Nicotero’s eye works to his advantage. The episode doesn’t contain any real crazy camera movements, but the match cuts are well constructed. The dream sequences are especially well done, and as Rick’s condition gets worse, Nicotero makes sure to show it with simple, effective signifiers—the darkening of blood on his shirt, the increasing pallor of Rick’s skin, the smear of blood from Rick’s hand on the side of his horse, the drops of blood splattering at Rick’s feet with every slow step.
The climactic shots of the survivors watching Rick’s last stand (or what they feel is his last stand) hit hard, and the shots of flaming zombies falling over the side of the shattered bridge is some of the special effects crew’s best work to date. It looks beautiful and horrifying at once, which is the highest praise The Walking Dead can receive.
The B plot—Maggie’s confrontation with Negan—also plays well. The exchanges between Maggie and Michonne are tense and brief; it’s subtle, the threats exchanged in looks and body language more than the words in Matthew Negrete’s script, but it’s pretty clear that they won’t hesitate to go after one another if pushed.
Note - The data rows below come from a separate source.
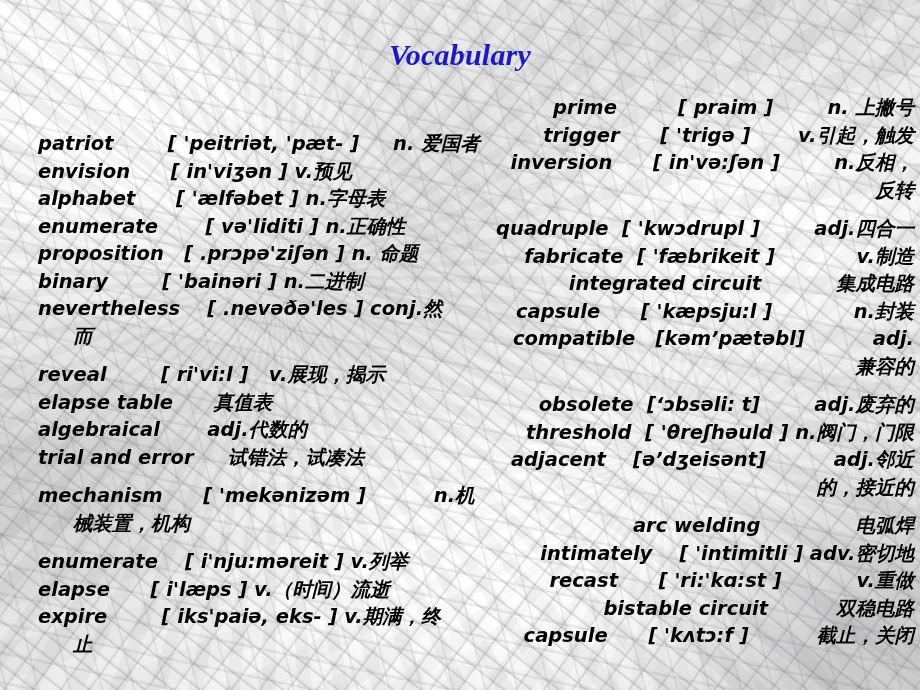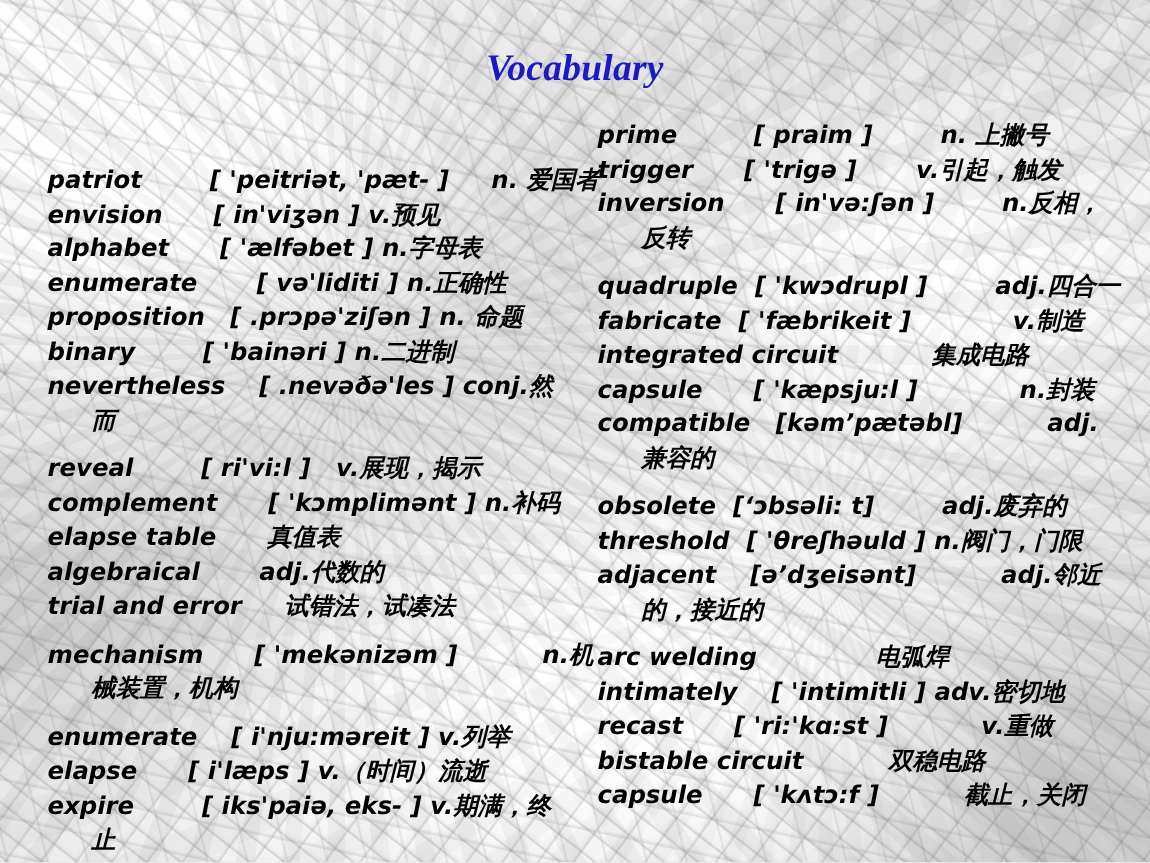--- a/index.html
+++ b/index.html
@@ -92,7 +92,7 @@
     top: 94px;
   }
   #col-left  { left: 38px;  width: 432px; margin-top: 36px; }
-  #col-right { left: 478px; width: 436px; }
+  #col-right { left: 478px; width: 436px; text-align: right; }
 
   .entry {
     margin-bottom: 0;

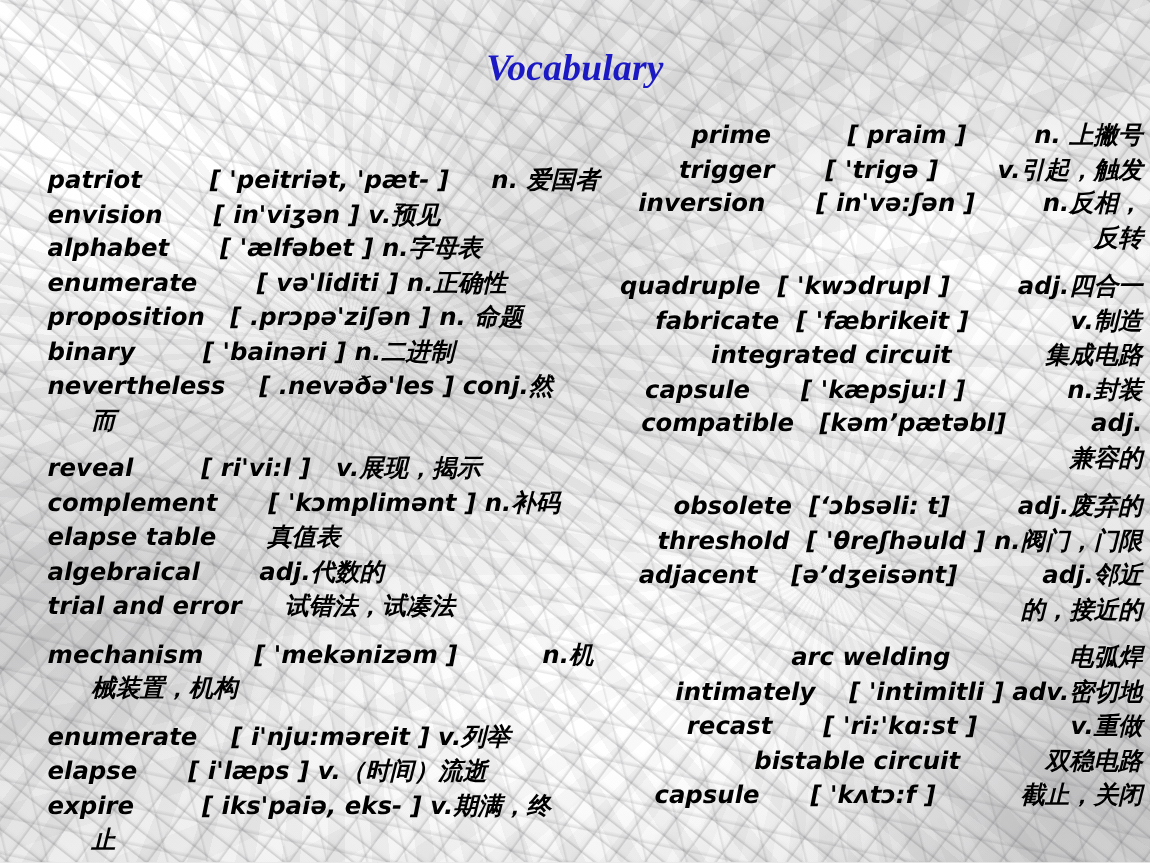--- a/index.html
+++ b/index.html
@@ -150,9 +150,6 @@
         <div class="entry-line cn">reveal        [ ri'vi:l ]   v.展现，揭示</div>
       </div>
       <div class="entry">
-        <div class="entry-line cn">complement      [ 'kɔmplimənt ] n.补码</div>
-      </div>
-      <div class="entry">
         <div class="entry-line cn">elapse table      真值表</div>
       </div>
       <div class="entry">

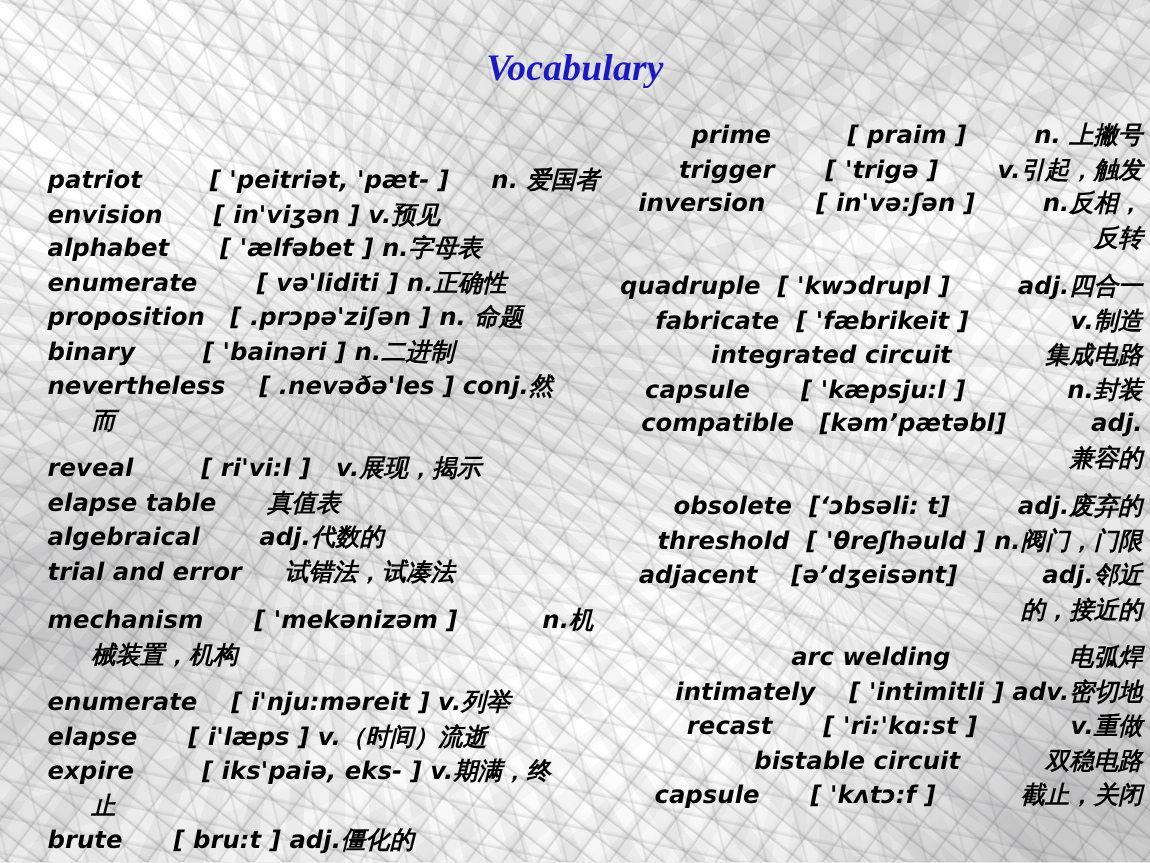--- a/index.html
+++ b/index.html
@@ -174,9 +174,6 @@
         <div class="entry-line cn">expire        [ iks'paiə, eks- ] v.期满，终</div>
         <div class="entry-line cont cn">止</div>
       </div>
-      <div class="entry">
-        <div class="entry-line cn">brute      [ bru:t ] adj.僵化的</div>
-      </div>
       <div class="gap-md"></div>
     </div>
   <div id="col-right" class="column">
Danai Gurira and Cohan have good chemistry as antagonists, and Jeffrey Dean Morgan has done a good job at deflating Negan’s bluster into nothing more than a pathetic attempt to have someone else kill him because he lacks the wherewithal to kill himself. Negan is pathetic, pathetic enough that Maggie decides to let him live in his broken state, as death would be an improvement on his condition.
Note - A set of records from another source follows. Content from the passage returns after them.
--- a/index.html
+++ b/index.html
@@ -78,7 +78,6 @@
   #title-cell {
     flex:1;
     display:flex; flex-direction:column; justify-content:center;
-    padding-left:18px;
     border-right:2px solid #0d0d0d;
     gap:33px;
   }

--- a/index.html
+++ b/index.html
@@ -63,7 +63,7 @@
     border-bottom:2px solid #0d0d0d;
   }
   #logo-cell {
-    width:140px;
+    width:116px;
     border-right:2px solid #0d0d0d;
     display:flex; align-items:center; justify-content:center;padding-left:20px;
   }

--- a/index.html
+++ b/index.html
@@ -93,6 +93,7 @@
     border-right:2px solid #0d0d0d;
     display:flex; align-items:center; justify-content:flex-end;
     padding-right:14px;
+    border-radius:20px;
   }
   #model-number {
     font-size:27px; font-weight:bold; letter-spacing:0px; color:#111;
The departure of Andrew Lincoln could potentially become a fresh start for a show that seems to need one. Ratings are sinking, cast members are leaving for other things, and the constant drama behind the scenes can’t help but contribute to the show’s difficulties. However, a new show-runner and a chance to freshen up the cast and plots might be enough to pull the show out of its doldrums. After all, it’s not about Rick, Carl, or any one person, it’s about the world they’ve built, and the future of that world seems to be in steady hands.